Deuxième exemple de modification significative du Code du travail introduite par le projet de décret qui sera examiné par le COCT, la Surveillance Médicale Renforcée (SMR). La comparaison entre l’actuel article R. 4624-19 et le futur article R. 4624-22 révèle l’ampleur de la « révolution » qui s’annonce :
Actuel article R. 4624-19 : Bénéficient d’une surveillance médicale renforcée :
1° Les salariés affectés à certains travaux comportant des exigences ou des risques déterminés par les dispositions particulières intéressant certaines professions ou certains modes de travail. Des accords collectifs de branche étendus peuvent préciser les métiers et postes concernés ainsi que convenir de situations relevant d’une telle surveillance en dehors des cas prévus par la réglementation ;
2° Les salariés qui viennent de changer de type d’activité ou d’entrer en France, pendant une période de dix-huit mois à compter de leur nouvelle affectation ;
3° Les travailleurs handicapés ;
4° Les femmes enceintes ;
5° Les mères dans les six mois qui suivent leur accouchement et pendant la durée de leur allaitement ;
6° Les travailleurs âgés de moins de dix-huit ans.
Futur article R. 4624-22 : Bénéficient d’une surveillance médicale renforcée :
1° Les travailleurs âgés de moins de dix-huit ans ;
2° Les femmes enceintes ;
3° Les salariés exposés à l’amiante, aux rayonnements ionisants, au plomb et au risque hyperbare
4° Les salariés exposés aux températures extrêmes, au bruit, aux vibrations, au port manuel de charges, aux agents biologiques, aux agents cancérogènes, mutagènes et reprotoxiques, aux rayonnements optiques artificiels et aux gaz destinés aux opérations de fumigation ;
5° Les salariés travaillant dans les égouts ;
6° Les travailleurs handicapés.
De la liste actuelle, ne subsisteraient à l’identique que trois catégories de travailleurs : les travailleurs âgés de moins de dix-huit ans, les femmes enceintes et les travailleurs handicapés. Disparaîtraient en revanche celles des travailleurs « migrants » et des « jeunes » mères. Ces propositions de modifications ne surprennent pas, tant elles étaient discutées depuis de nombreuses années.

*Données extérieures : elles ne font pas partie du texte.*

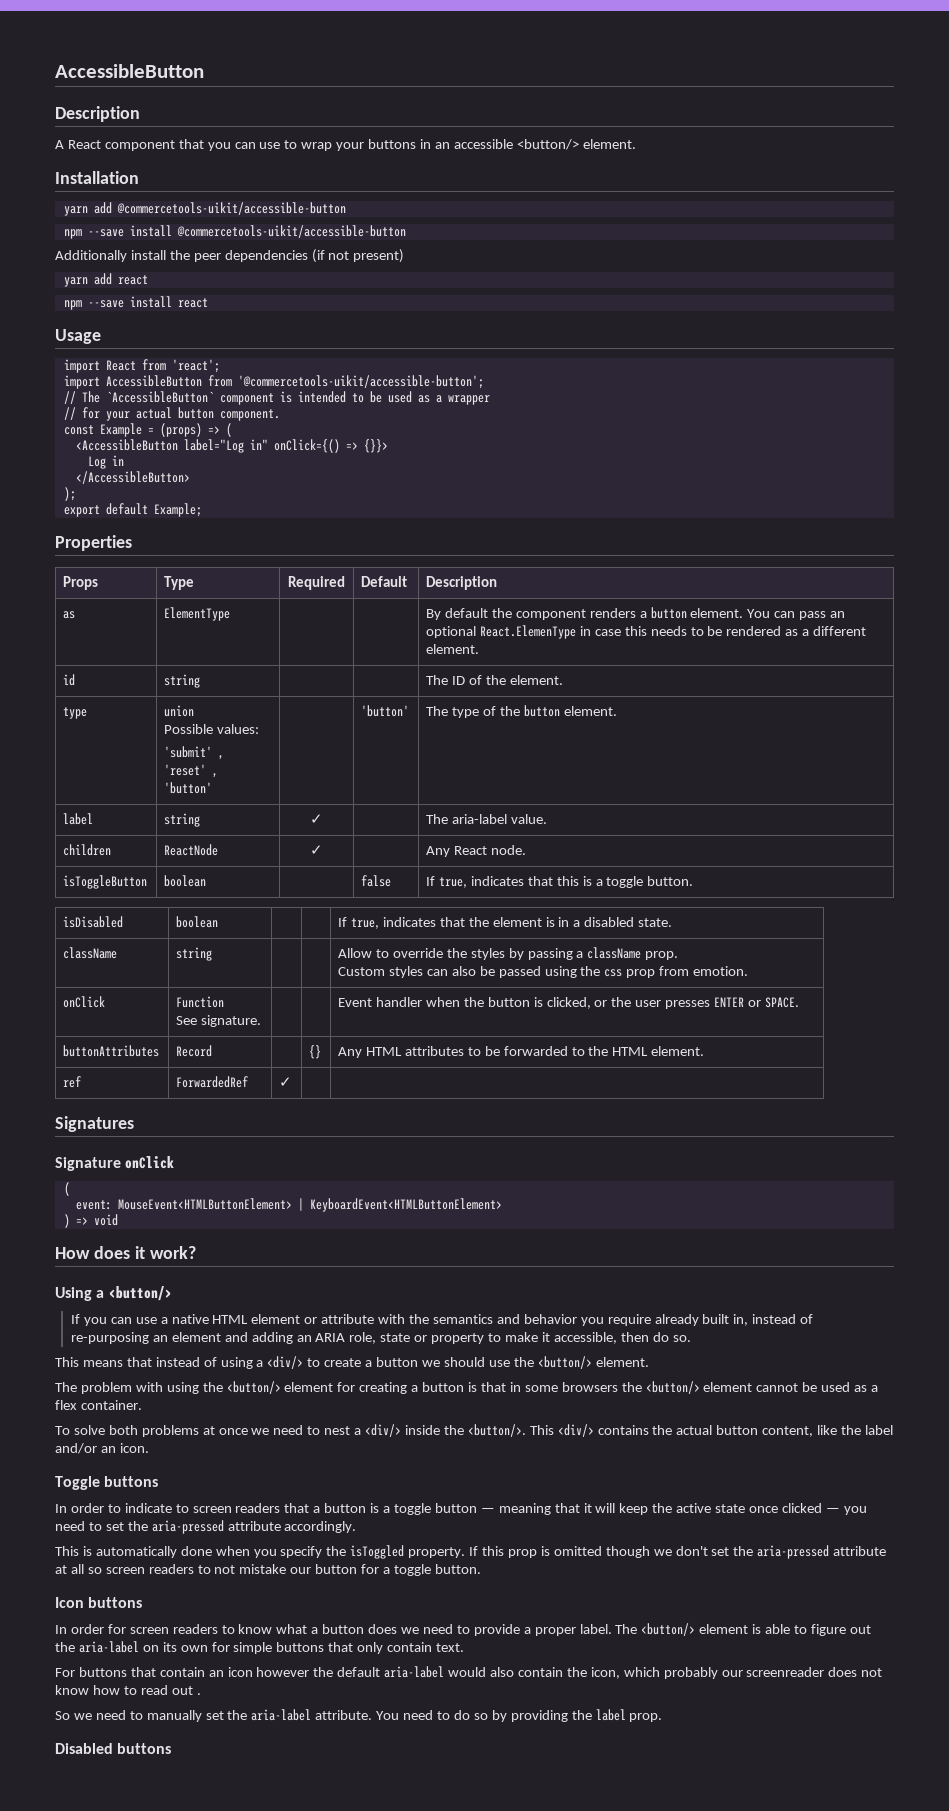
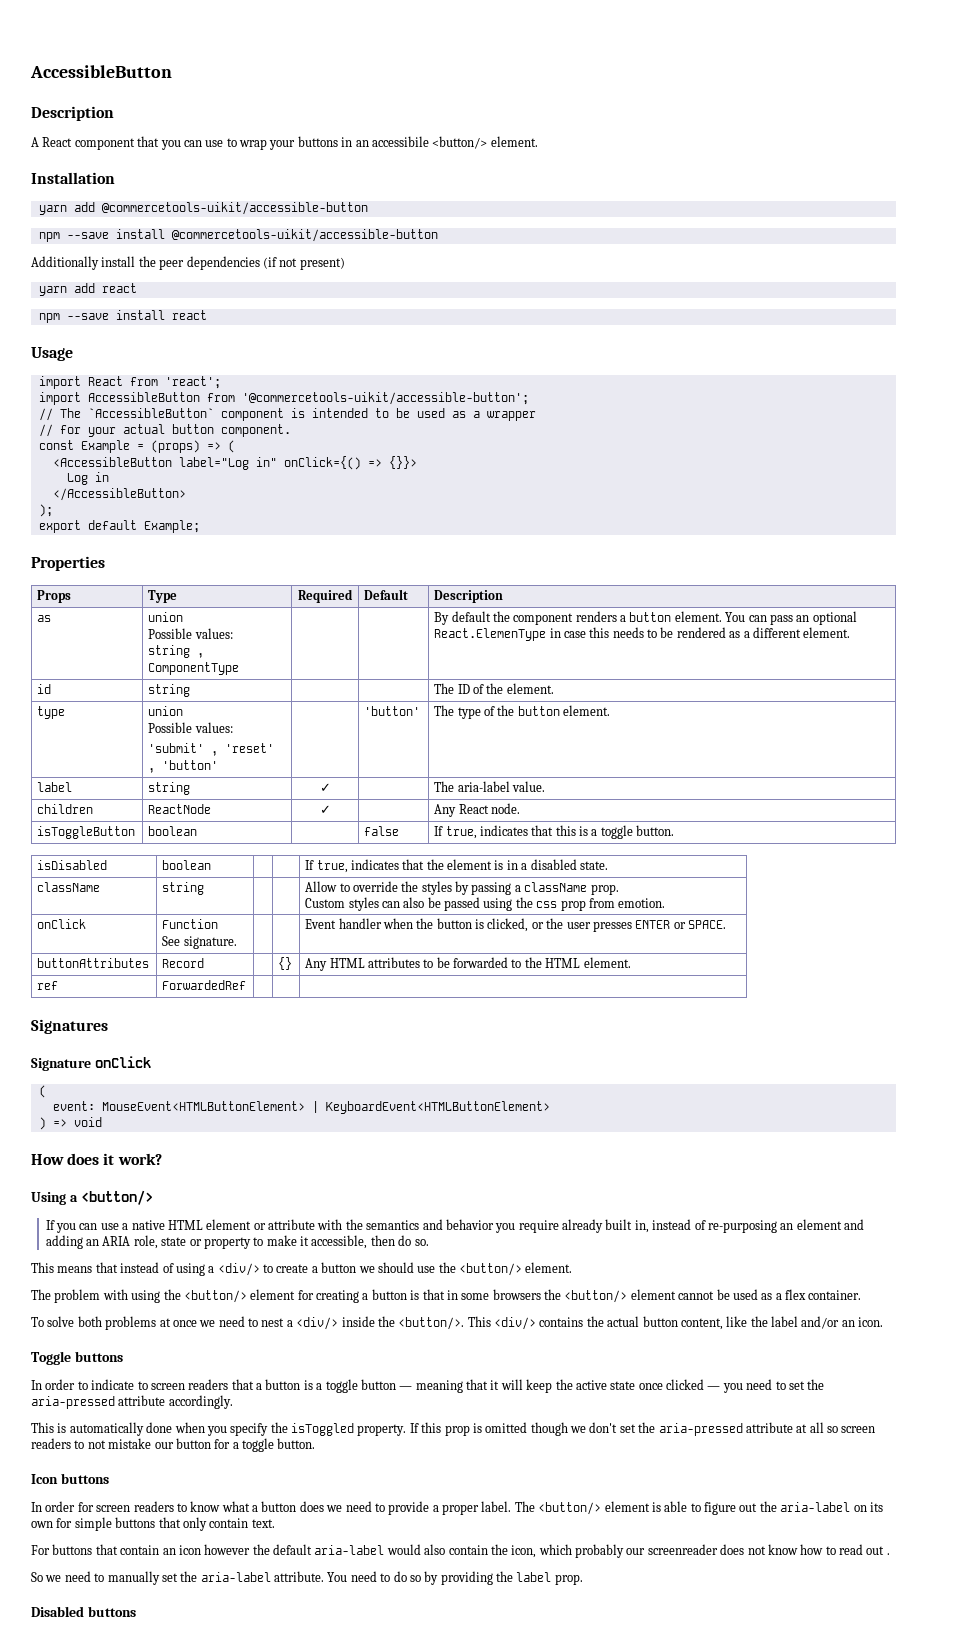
- A React component that you can use to wrap your buttons in an accessible <button/> element.
+ A React component that you can use to wrap your buttons in an accessibile <button/> element.
- as | ElementType | | | By default the component renders a button element. You can pass an optional React.ElemenType in case this needs to be rendered as a different element.
+ as | union
+ Possible values:
+ string , ComponentType | | | By default the component renders a button element. You can pass an optional React.ElemenType in case this needs to be rendered as a different element.
- ref | ForwardedRef | ✓ | |
+ ref | ForwardedRef | | |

L’essentiel se trouve évidemment ailleurs, aux 3°, 4° et 5°, sous la forme d’une liste limitative et… particulièrement limitée de risques justifiant le classement en SMR. En procédant ainsi, on a certes « modernisé » une liste que certains jugeaient obsolète depuis longtemps : la suppression du travail sur écran de la liste des travaux justifiant une SMR ou la mise au premier plan de l’exposition à l’amiante sont deux des exemples les plus significatifs de cette « mise à jour ».
Ils ne suffiront certainement pas, aux yeux des professionnels de la Santé au travail, à masquer le fait qu’un nombre important de risques contenus dans les décrets dits « spéciaux » ou dans l’arrêté de 1977 sont ainsi « passés à la trappe » et que certains risques dits émergents sont, eux, « oubliés ».
L’apparente « omission » des métiers et postes concernés par des accords collectifs de branche étendus, ainsi que de situations en dehors des cas prévus par la réglementation, ne manque pas non plus de surprendre.
Ce « choix » permet à la fois d’aller vite en faisant l’économie d’une réflexion approfondie (et très délicate) sur les textes qui fondent aujourd’hui la plupart des SMR (afin de ne pas ouvrir la « boîte de Pandore »). Il réduit par la même occasion le nombre d’examens médicaux qui doivent être effectués par des Médecins du travail, et ce d’autant plus que le futur article R. 4624-19 instaure de facto une « SMR à deux vitesses » en ouvrant officiellement la voie aux « entretiens infirmiers » pour les SMR prévues aux points 4° à 6°.
On est en droit de s’interroger sur ses conséquences à moyen et à long terme. Ne risque-t-on pas en effet, en négligeant certains risques professionnels majeurs et en espaçant les examens périodiques obligatoires pour les salariés qui y sont exposés, de créer les conditions d’une véritable « explosion » que la désormais omniprésente obligation de sécurité de résultat ne fera que rendre plus grave et plus coûteuse encore ?
Certains représentants des partenaires sociaux, dans la discussion à venir, ne manqueront probablement pas de poser publiquement la question.